Am 10.09.2011 06:23, schrieb Ronnie Sahlberg:
> List,
> 
> Please find a patch that adds built-in iSCSI support to QEMU when built and linked against the multiplatform iscsi initiator library at  git://github.com/sahlberg/libiscsi.git
> 
> All previous comments and suggestions have been addressed in this patch.
> 
> I and others have done extensive testing and used this patch extensively over the last ~6 months with great result.
> 
> 
> In some situations, using a built-in iscsi inititator has benefits against mounting the LUNs on the host.
> 
> * Privacy: The iSCSI LUNs are private to the guest and are not visible either to the host, nor to any processes running on the host.
> * Ease of managment : If you have very many guests and very many, thousands of, iSCSI LUNs. It is inconvenient to have to expose all LUNs to the underlying host.
> * No root requirement. Since the iSCSI LUNs are not mounted as devices on the host, ordinary users can set up and use iSCSI resources without the need for root privilege on the host to map the devices to local scsi devices.
> 
> 
> Please merge this patch to master or explain how I should change the patch so that it becomes acceptable for inclusion into QEMU.

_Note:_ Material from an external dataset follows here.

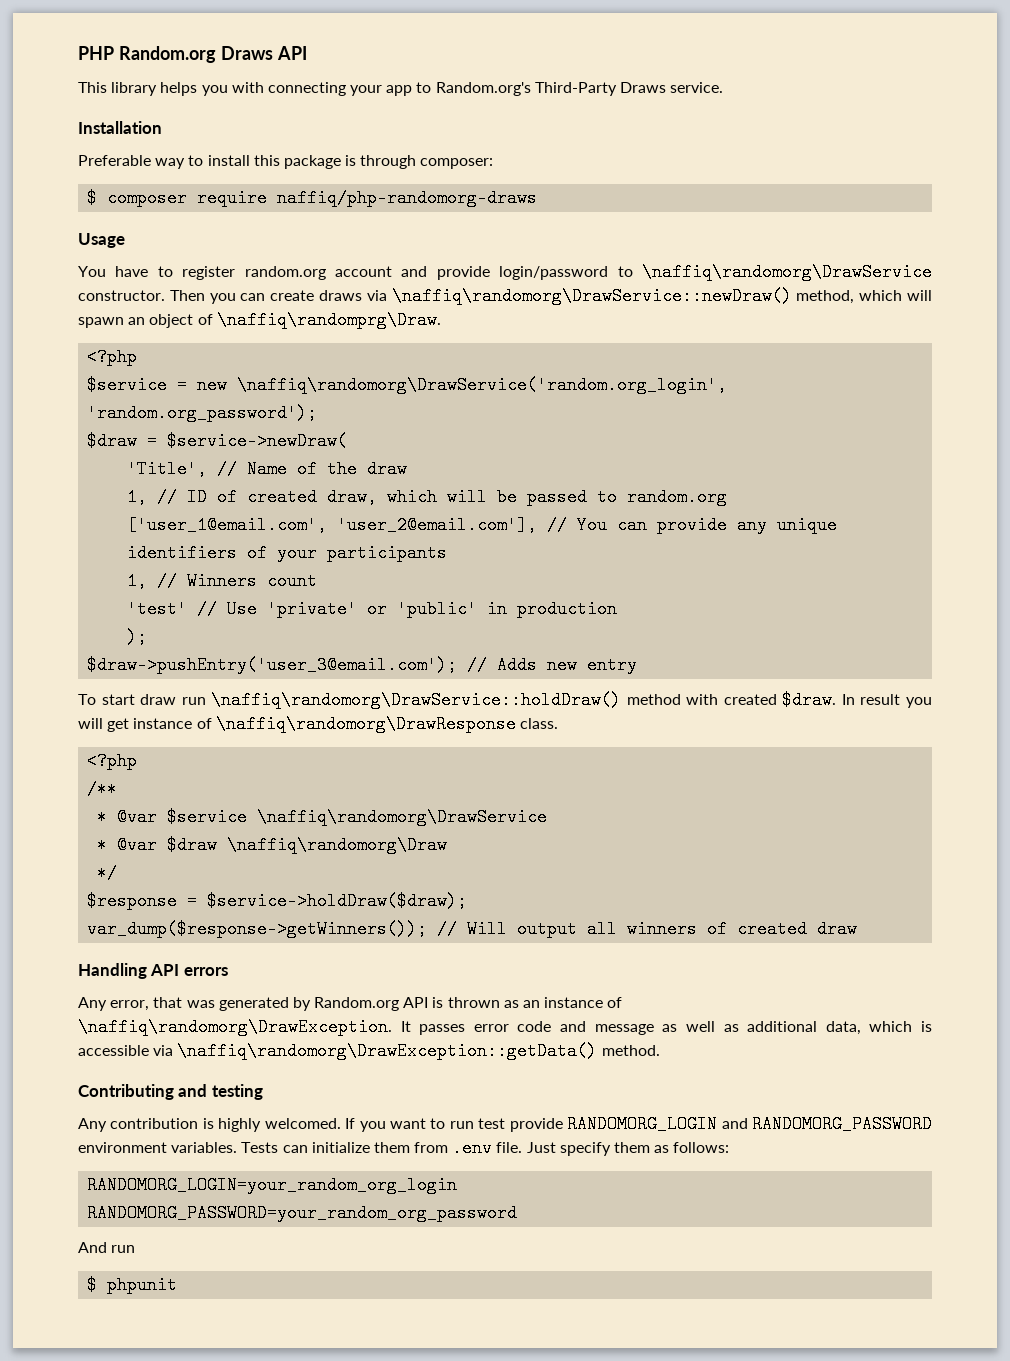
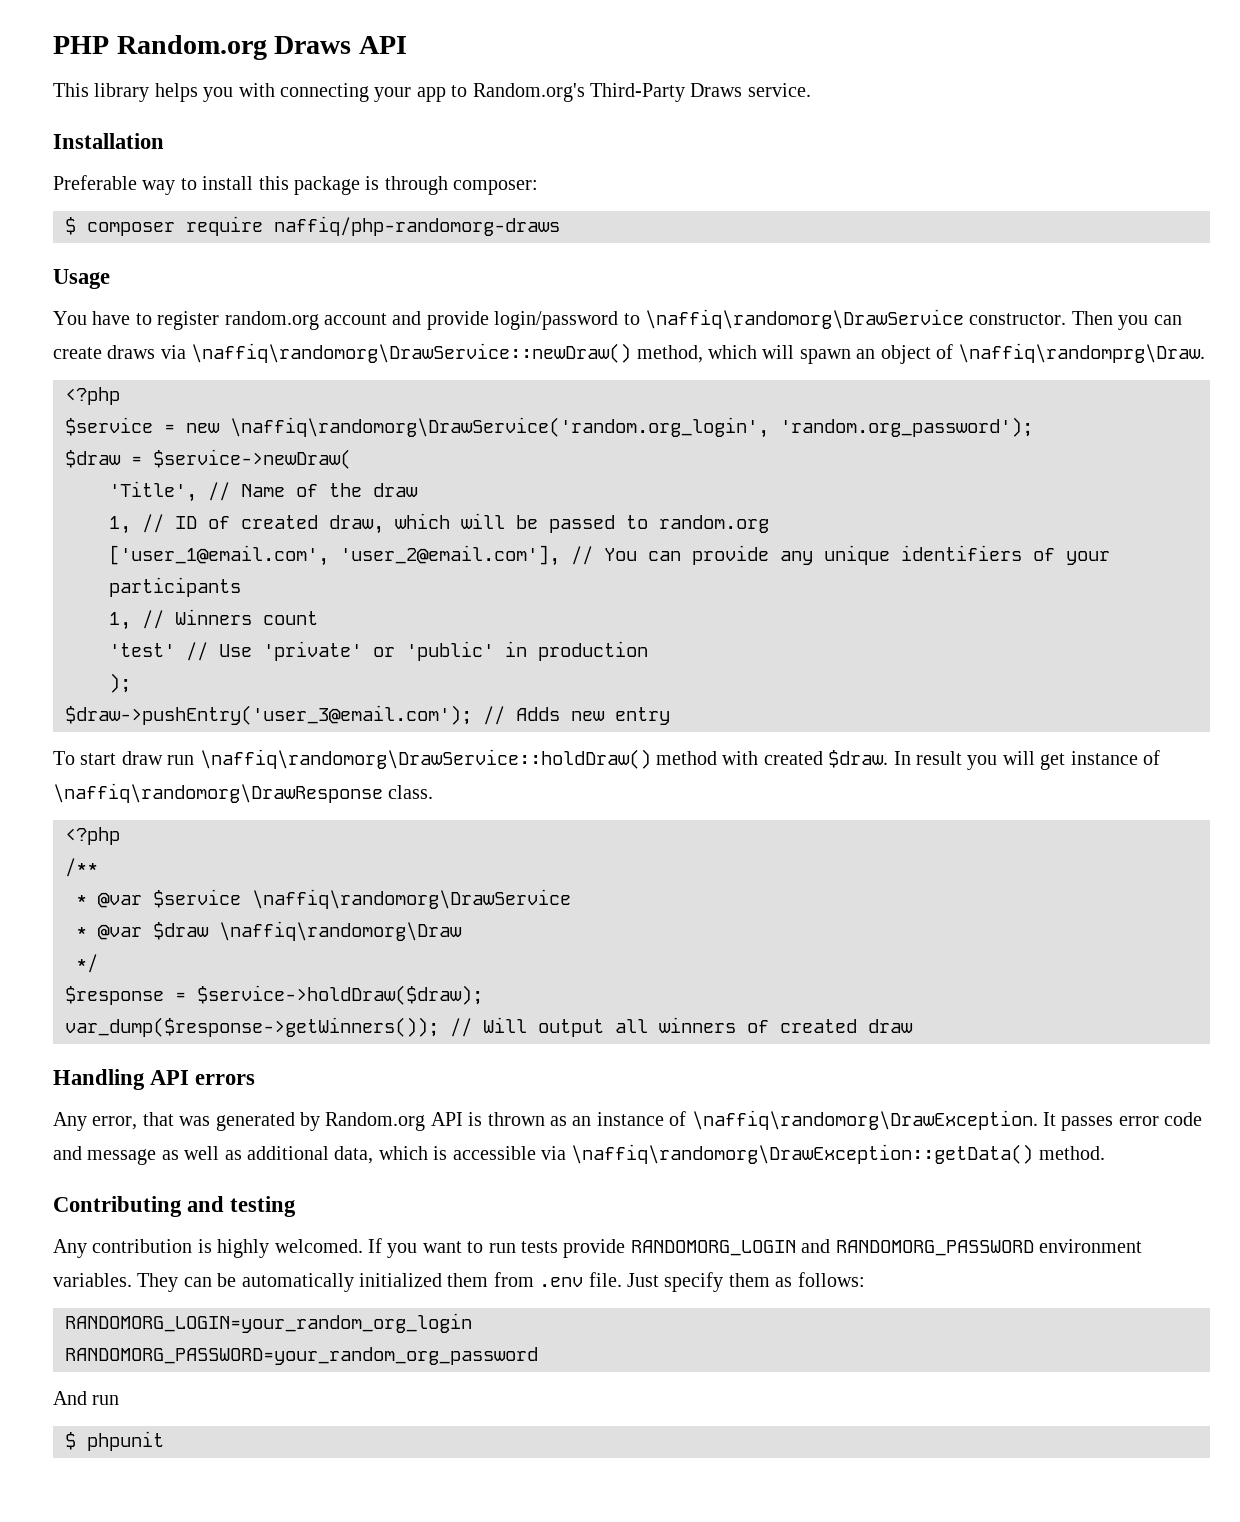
- If you want to run test provide RANDOMORG_LOGIN and RANDOMORG_PASSWORD environment variables.
+ If you want to run tests provide RANDOMORG_LOGIN and RANDOMORG_PASSWORD environment variables.
- Tests can initialize them from .env file.
+ They can be automatically initialized them from .env file.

Orit, I think you could be interested in reviewing this patch?

Kevin

^ permalink raw reply	[flat|nested] 46+ messages in thread

* Re: [Qemu-devel] [PATCH] This patch adds a new block driver : iSCSI
  2011-09-10  4:23 ` [Qemu-devel] [PATCH] This patch adds a new block driver : iSCSI Ronnie Sahlberg
@ 2011-09-12  9:14   ` Stefan Hajnoczi
  2011-09-14 14:36     ` Christoph Hellwig
                       ` (2 more replies)
  2011-09-23  9:15   ` Mark Wu
  1 sibling, 3 replies; 46+ messages in thread
From: Stefan Hajnoczi @ 2011-09-12  9:14 UTC (permalink / raw)
  To: Ronnie Sahlberg; +Cc: kwolf, fujita.tomonori, qemu-devel, hch

On Sat, Sep 10, 2011 at 02:23:30PM +1000, Ronnie Sahlberg wrote:

Looking good.  I think this is worth merging because it does offer
benefits over host iSCSI.

> +static void
> +iscsi_abort_task_cb(struct iscsi_context *iscsi, int status, void *command_data,
> +                    void *private_data)
> +{
> +}
> +
> +static void
> +iscsi_aio_cancel(BlockDriverAIOCB *blockacb)
> +{
> +    IscsiAIOCB *acb = (IscsiAIOCB *)blockacb;
> +    IscsiLun *iscsilun = acb->iscsilun;
> +
> +    acb->status = -ECANCELED;
> +    acb->common.cb(acb->common.opaque, acb->status);
> +    acb->canceled = 1;
> +
> +    iscsi_task_mgmt_abort_task_async(iscsilun->iscsi, acb->task,
> +                                     iscsi_abort_task_cb, NULL);
> +}

The asynchronous abort task call looks odd.  If a caller allocates a
buffer and issues a read request, then we need to make sure that the
request is really aborted by the time .bdrv_aio_cancel() returns.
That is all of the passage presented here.